WHAT TO DO
Restate word for word the lines below that run from the one holding "TransModeler APIs Demo" through the one holding "- TransModeler features", inclusive. Pictures don't belong in the copy.

(Version comparison data)

#####

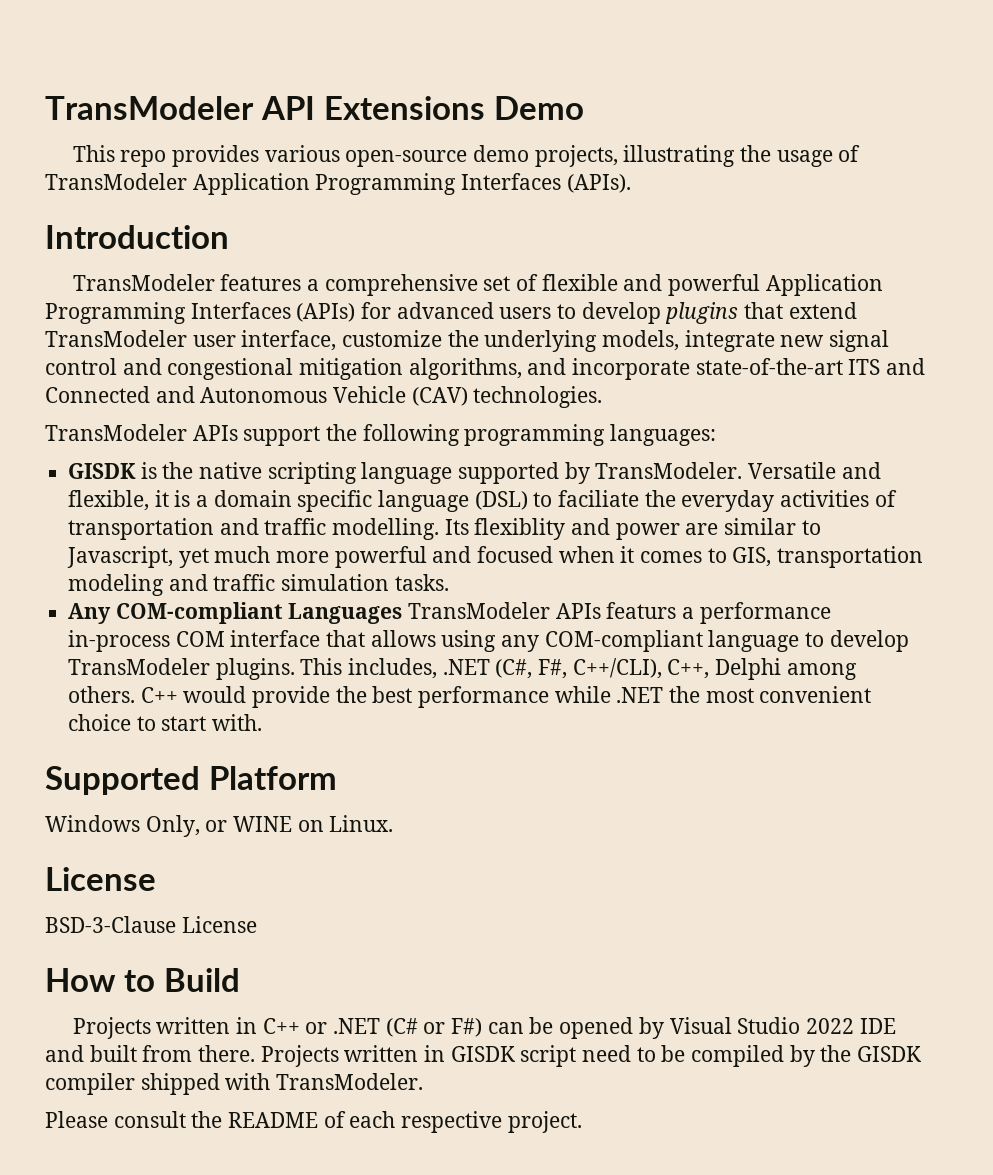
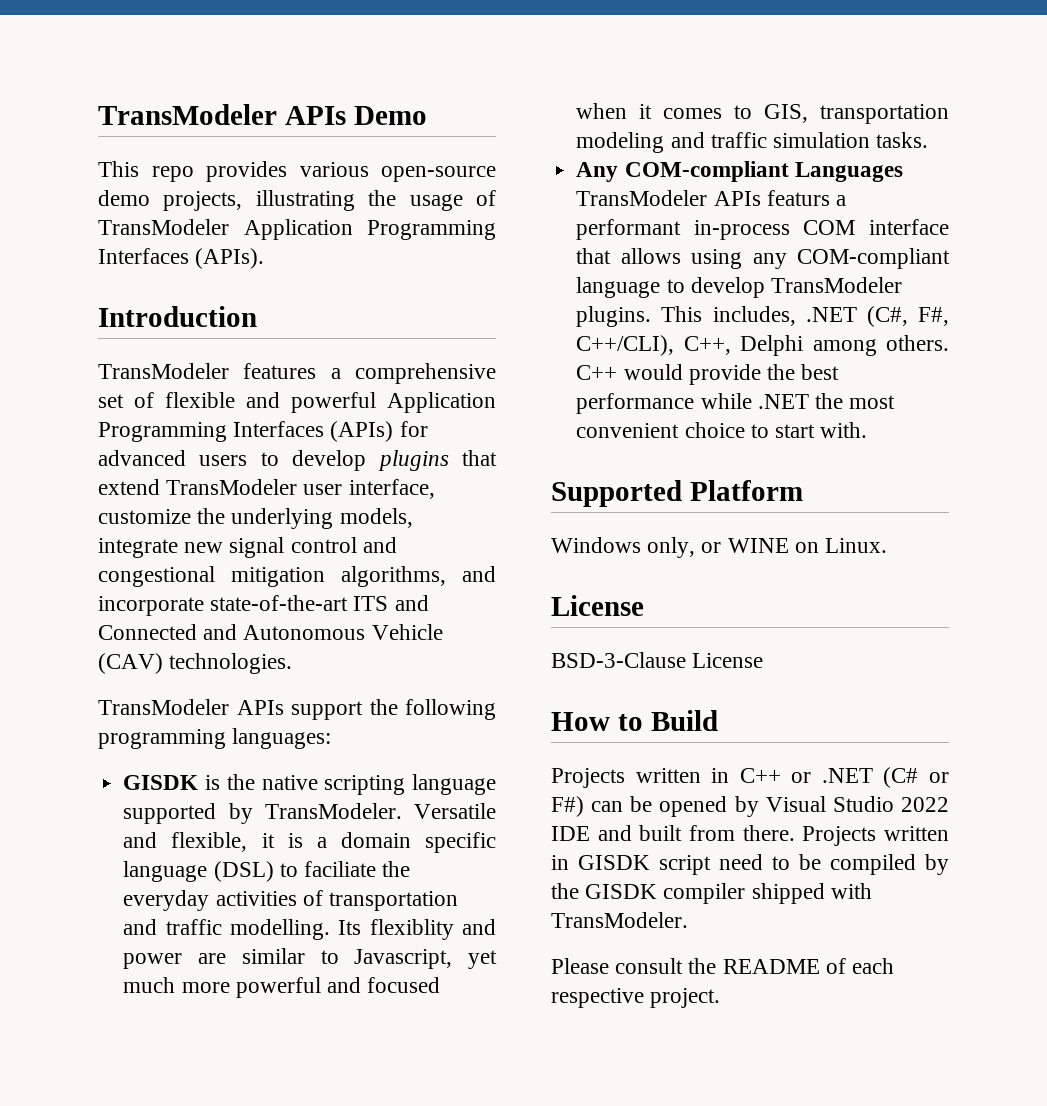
- TransModeler API Extensions Demo
+ TransModeler APIs Demo
- Any COM-compliant Languages TransModeler APIs featurs a performance in-process COM interface that allows using any COM-compliant language to develop TransModeler plugins.
+ Any COM-compliant Languages TransModeler APIs featurs a performant in-process COM interface that allows using any COM-compliant language to develop TransModeler plugins.
- Windows Only, or WINE on Linux.
+ Windows only, or WINE on Linux.

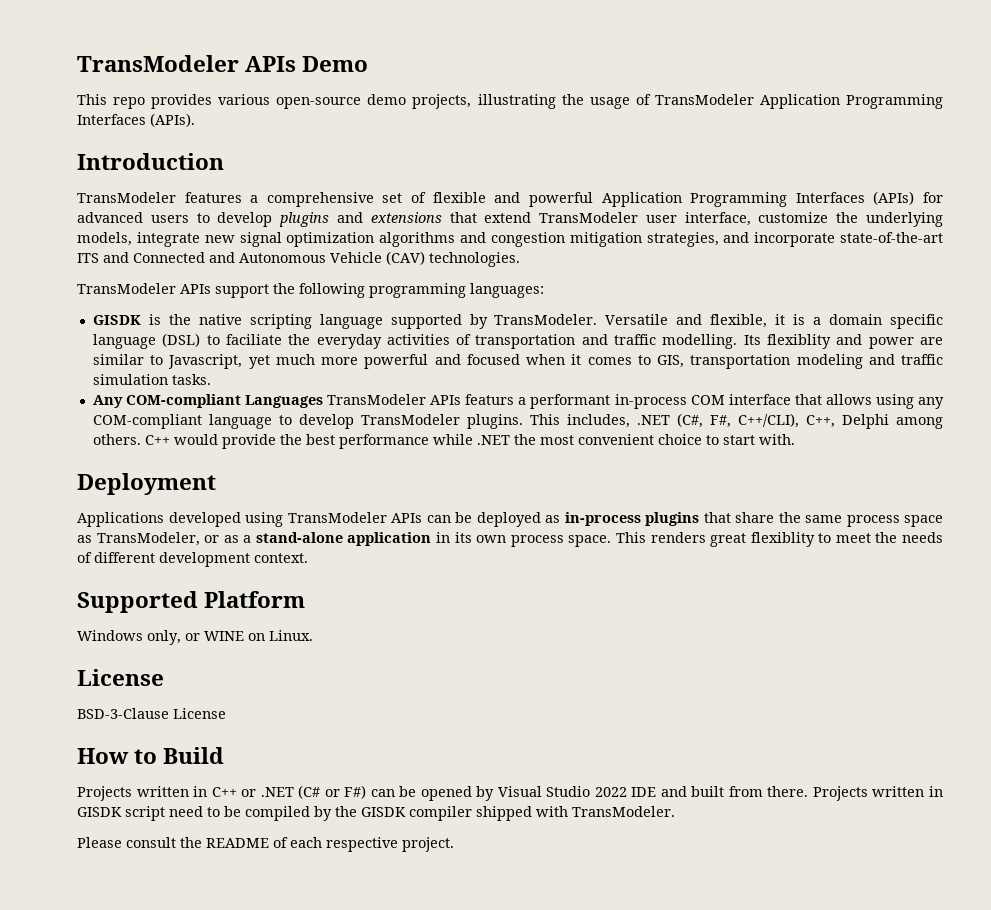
- TransModeler features a comprehensive set of flexible and powerful Application Programming Interfaces (APIs) for advanced users to develop plugins that extend TransModeler user interface, customize the underlying models, integrate new signal control and congestional mitigation algorithms, and incorporate state-of-the-art ITS and Connected and Autonomous Vehicle (CAV) technologies.
+ TransModeler features a comprehensive set of flexible and powerful Application Programming Interfaces (APIs) for advanced users to develop plugins and extensions that extend TransModeler user interface, customize the underlying models, integrate new signal optimization algorithms and congestion mitigation strategies, and incorporate state-of-the-art ITS and Connected and Autonomous Vehicle (CAV) technologies.
+ Deployment
+ Applications developed using TransModeler APIs can be deployed as in-process plugins that share the same process space as TransModeler, or as a stand-alone application in its own process space. This renders great flexiblity to meet the needs of different development context.

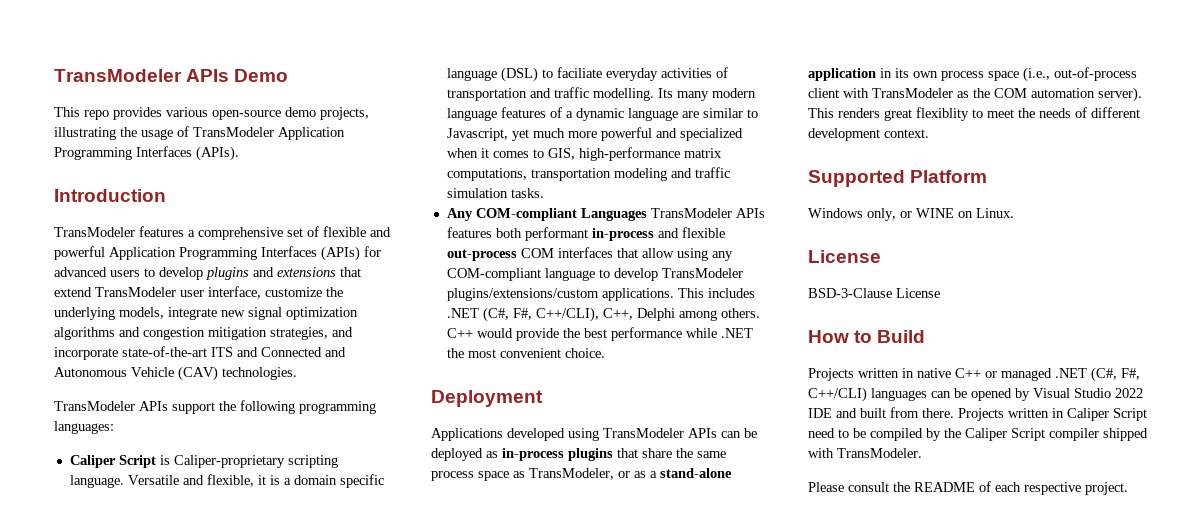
- GISDK is the native scripting language supported by TransModeler.
+ Caliper Script is Caliper-proprietary scripting language.
- Versatile and flexible, it is a domain specific language (DSL) to faciliate the everyday activities of transportation and traffic modelling.
+ Versatile and flexible, it is a domain specific language (DSL) to faciliate everyday activities of transportation and traffic modelling.
- Its flexiblity and power are similar to Javascript, yet much more powerful and focused when it comes to GIS, transportation modeling and traffic simulation tasks.
+ Its many modern language features of a dynamic language are similar to Javascript, yet much more powerful and specialized when it comes to GIS, high-performance matrix computations, transportation modeling and traffic simulation tasks.
- Any COM-compliant Languages TransModeler APIs featurs a performant in-process COM interface that allows using any COM-compliant language to develop TransModeler plugins. This includes, .NET (C#, F#, C++/CLI), C++, Delphi among others.
+ Any COM-compliant Languages TransModeler APIs features both performant in-process and flexible out-process COM interfaces that allow using any COM-compliant language to develop TransModeler plugins/extensions/custom applications. This includes .NET (C#, F#, C++/CLI), C++, Delphi among others.
- C++ would provide the best performance while .NET the most convenient choice to start with.
+ C++ would provide the best performance while .NET the most convenient choice.
- Applications developed using TransModeler APIs can be deployed as in-process plugins that share the same process space as TransModeler, or as a stand-alone application in its own process space.
+ Applications developed using TransModeler APIs can be deployed as in-process plugins that share the same process space as TransModeler, or as a stand-alone application in its own process space (i.e., out-of-process client with TransModeler as the COM automation server).
- Projects written in C++ or .NET (C# or F#) can be opened by Visual Studio 2022 IDE and built from there.
+ Projects written in native C++ or managed .NET (C#, F#, C++/CLI) languages can be opened by Visual Studio 2022 IDE and built from there.
- Projects written in GISDK script need to be compiled by the GISDK compiler shipped with TransModeler.
+ Projects written in Caliper Script need to be compiled by the Caliper Script compiler shipped with TransModeler.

#####

EXPECTED ANSWER
+ TransModeler APIs Demo
- Any COM-compliant Languages TransModeler APIs featurs a performance in-process COM interface that allows using any COM-compliant language to develop TransModeler plugins.
+ Any COM-compliant Languages TransModeler APIs featurs a performant in-process COM interface that allows using any COM-compliant language to develop TransModeler plugins.
- Windows Only, or WINE on Linux.
+ Windows only, or WINE on Linux.

- TransModeler features a comprehensive set of flexible and powerful Application Programming Interfaces (APIs) for advanced users to develop plugins that extend TransModeler user interface, customize the underlying models, integrate new signal control and congestional mitigation algorithms, and incorporate state-of-the-art ITS and Connected and Autonomous Vehicle (CAV) technologies.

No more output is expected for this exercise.